No cases, no worries: rollout stalls in non-outbreak states

4 minute read

And as demand dries up, pharmacies are being urged to return excess stock before it expires to avoid criticism.

As Australia tiptoes over the 70% fully vaccinated threshold – at least in over-16s – demand for the jab is waning, especially in states with no current outbreaks.

While Victoria, Tasmania, NSW and the ACT have all surpassed 70% double-dose individually – with NSW at 83% – Queensland, Western Australia and the Northern Territory are all lagging behind, at around 60%.

Some clinics in Queensland, which is only at 58.7% fully vaccinated, have been forced to either stop vaccinating or throw out expired vials.

“Demand has been low, and now it’s trailing off from low,” Gold Coast GP Dr Natasha Yates told the ABC.

Dr Yates said that, in her experience, the most common reason people were holding off was apathy, rather than fear.

“People are just ‘waiting to see’ – and there’s a variety of things they might be waiting to see, but basically what it means is ‘we don’t see a need right now, because it’s not in our community,’” she said.

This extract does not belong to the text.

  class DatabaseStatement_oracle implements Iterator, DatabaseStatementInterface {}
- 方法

General practice isn’t the only area seeing vaccine wastage.

Despite campaigning hard for community pharmacies to join the covid-19 vaccine rollout, Pharmacy Guild president Trent Twomey revealed this week that just under half of the 1,000,000 Moderna doses supplied to pharmacies have been administered so far.

These doses were shipped from Spain, Czech Republic, Portugal and Bulgaria in early September, as plateauing vaccination rates in those countries meant that the Moderna stock would likely expire before being used.

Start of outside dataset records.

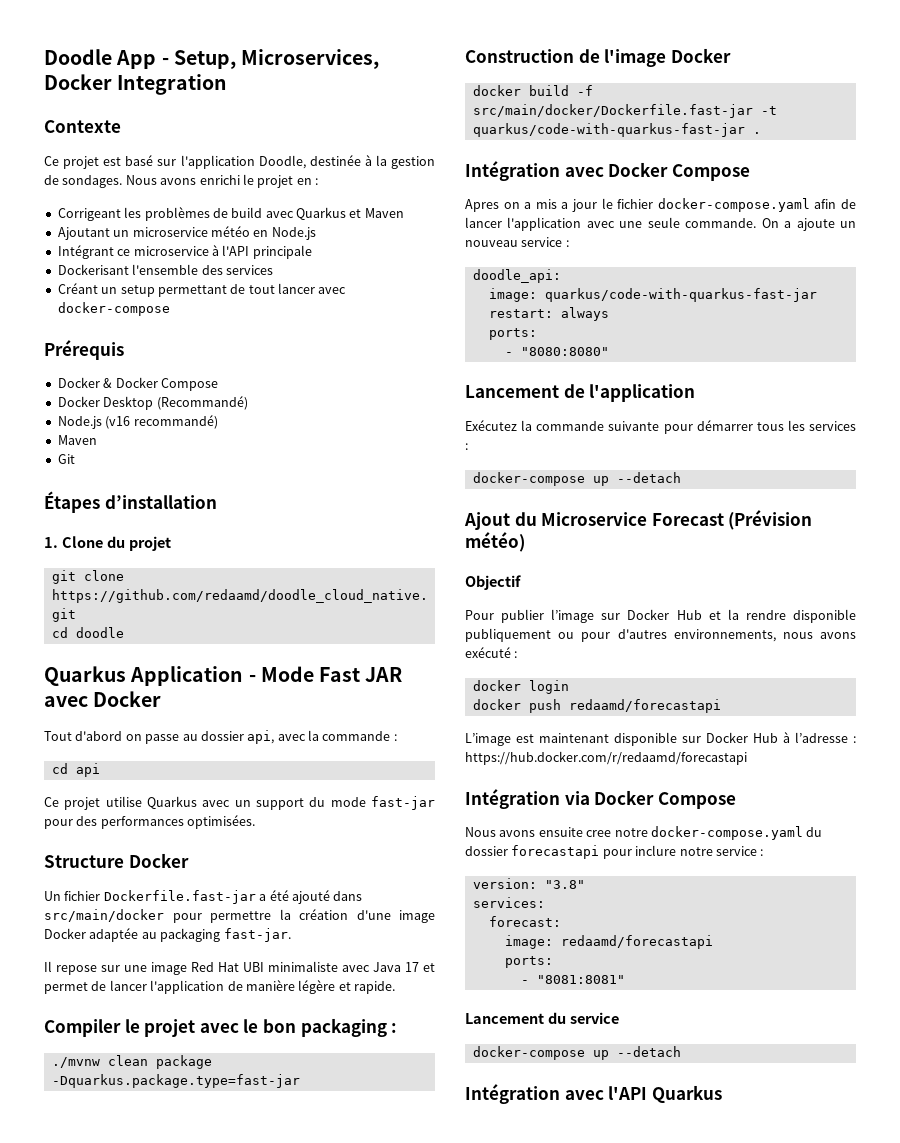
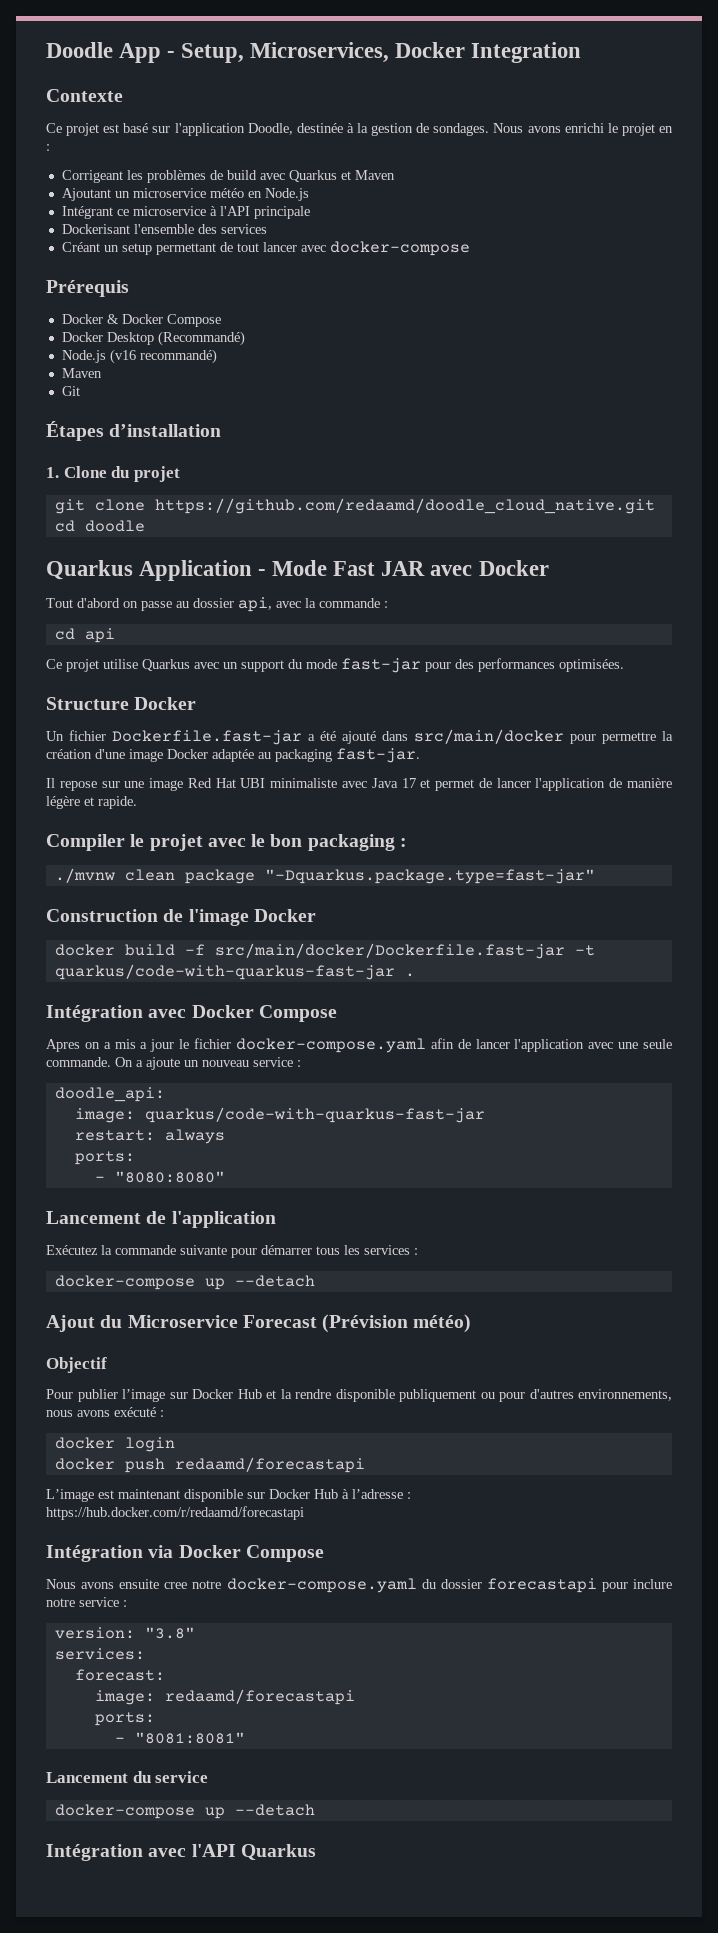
- ./mvnw clean package -Dquarkus.package.type=fast-jar
+ ./mvnw clean package "-Dquarkus.package.type=fast-jar"

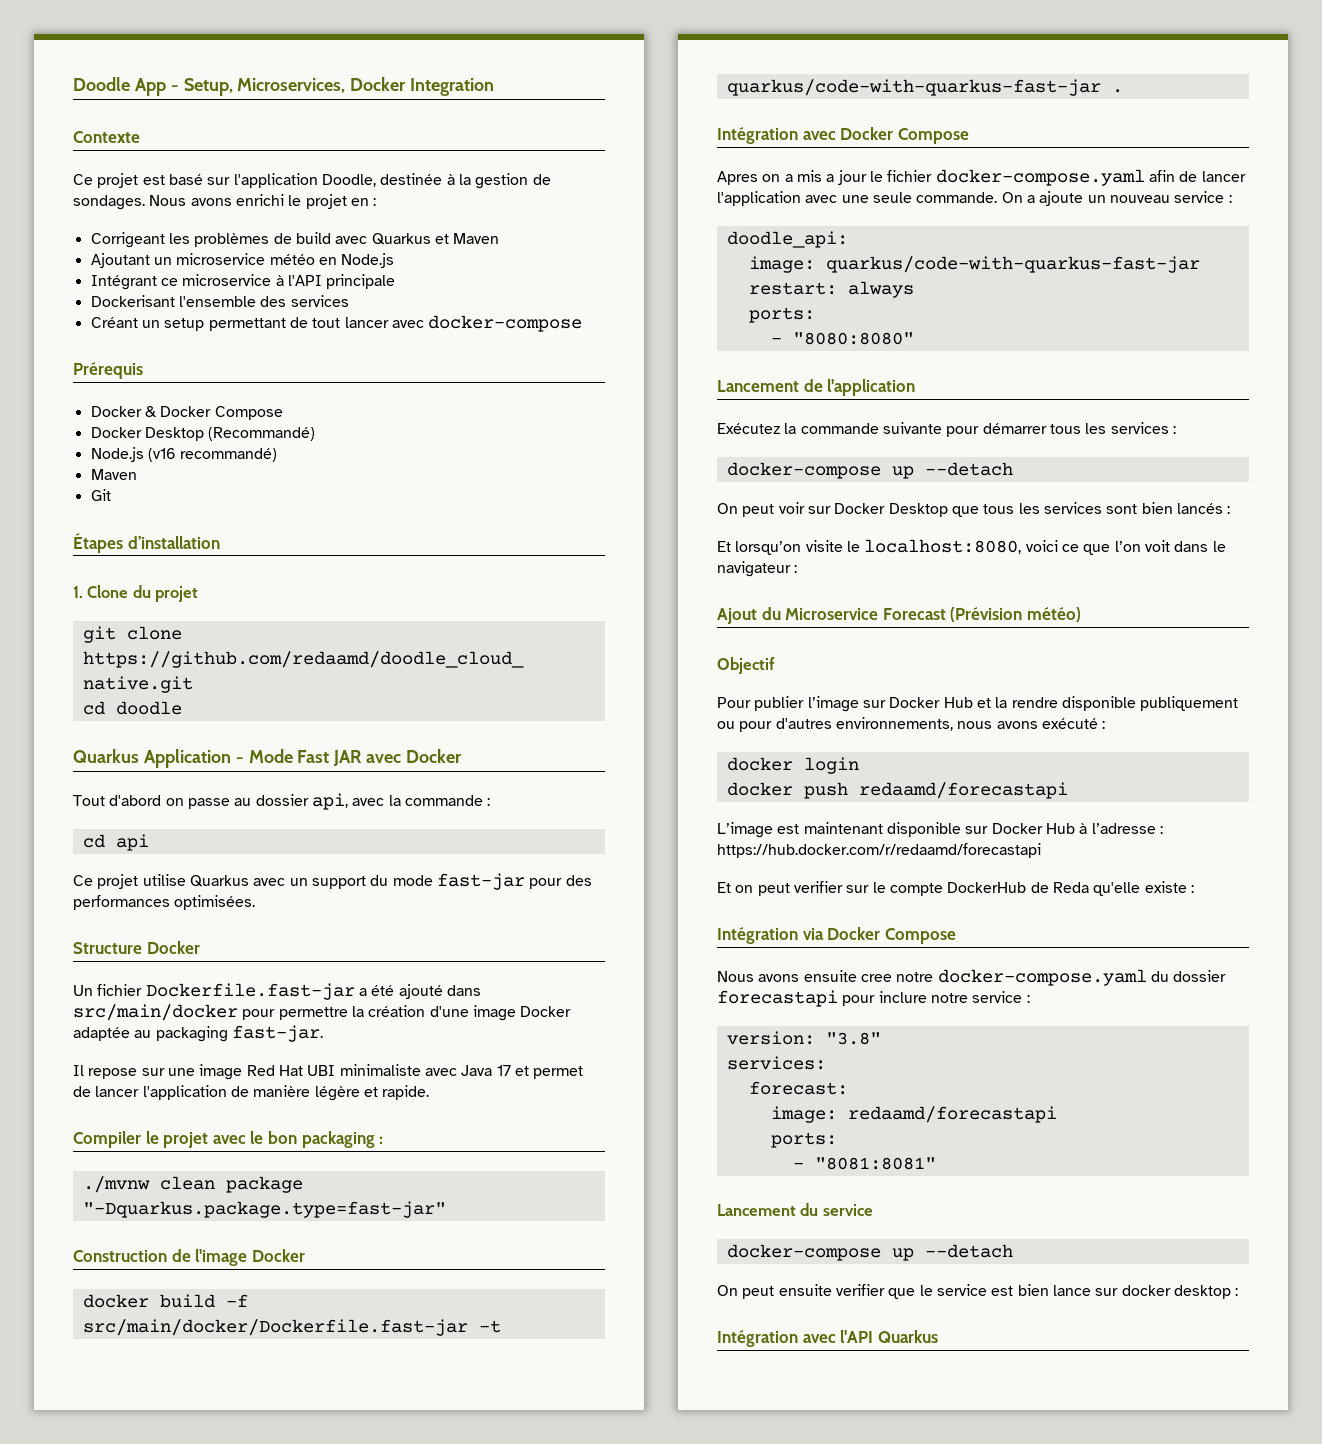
+ On peut voir sur Docker Desktop que tous les services sont bien lancés :
+ Et lorsqu’on visite le localhost:8080, voici ce que l’on voit dans le navigateur :
+ Et on peut verifier sur le compte DockerHub de Reda qu'elle existe :
+ On peut ensuite verifier que le service est bien lance sur docker desktop :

As a result, the remaining 600,000 vials of Moderna currently in community pharmacies are set to expire within weeks.

The sector has delivered significantly more doses of the AstraZeneca viral vector vaccine, bringing pharmacy’s total contribution to the rollout up to 1,400,000 jabs.

Although Mr Twomey said in a Wednesday webinar that Guild modelling still suggested community pharmacies would be delivering 2,000,000 doses or more, he also acknowledged that stock management was becoming increasingly tricky.

“We do have a lot of excess stock,” he said.

“Friends, it doesn’t look good for us as a profession if this stock is going out of date.

“I really need you all to do your profession a solid, I need you to call the Vaccines Operation Centre and request for your excess AstraZeneca stock or your excess Moderna stock to be collected.”

Mr Twomey raised the possibility of a royal commission examining the scale of vaccine wastage once the pandemic was over.

“Please, please return your stock – there will be an audit of this, there will be a post-mortem, for God’s sake there’s probably going to be a royal commission,” he told the audience.

“I don’t want community pharmacy to open itself up to criticism as I know other areas of primary healthcare will – but I won’t worry about them, I’m not their president.”

He nevertheless in the same webinar urged more community pharmacies to join the rollout.

The Sydney Morning Herald reports that, to date, around 1,000,000 AstraZeneca doses have been returned by pharmacies country-wise, with a further 130,000 unused Moderna doses returned in Victoria alone.

Once returned, doses are redistributed to state-run vaccination hubs or donated to neighbouring countries.       

While Moderna hasn’t applied to the TGA for approval as a booster shot yet, it has received authorisation from UK and US regulators to be used as a booster in a mix-and-match capacity.

AstraZeneca, meanwhile, has also not applied for booster approval with the TGA and does not appear to be preferred as a booster even in the UK, where it was widely used.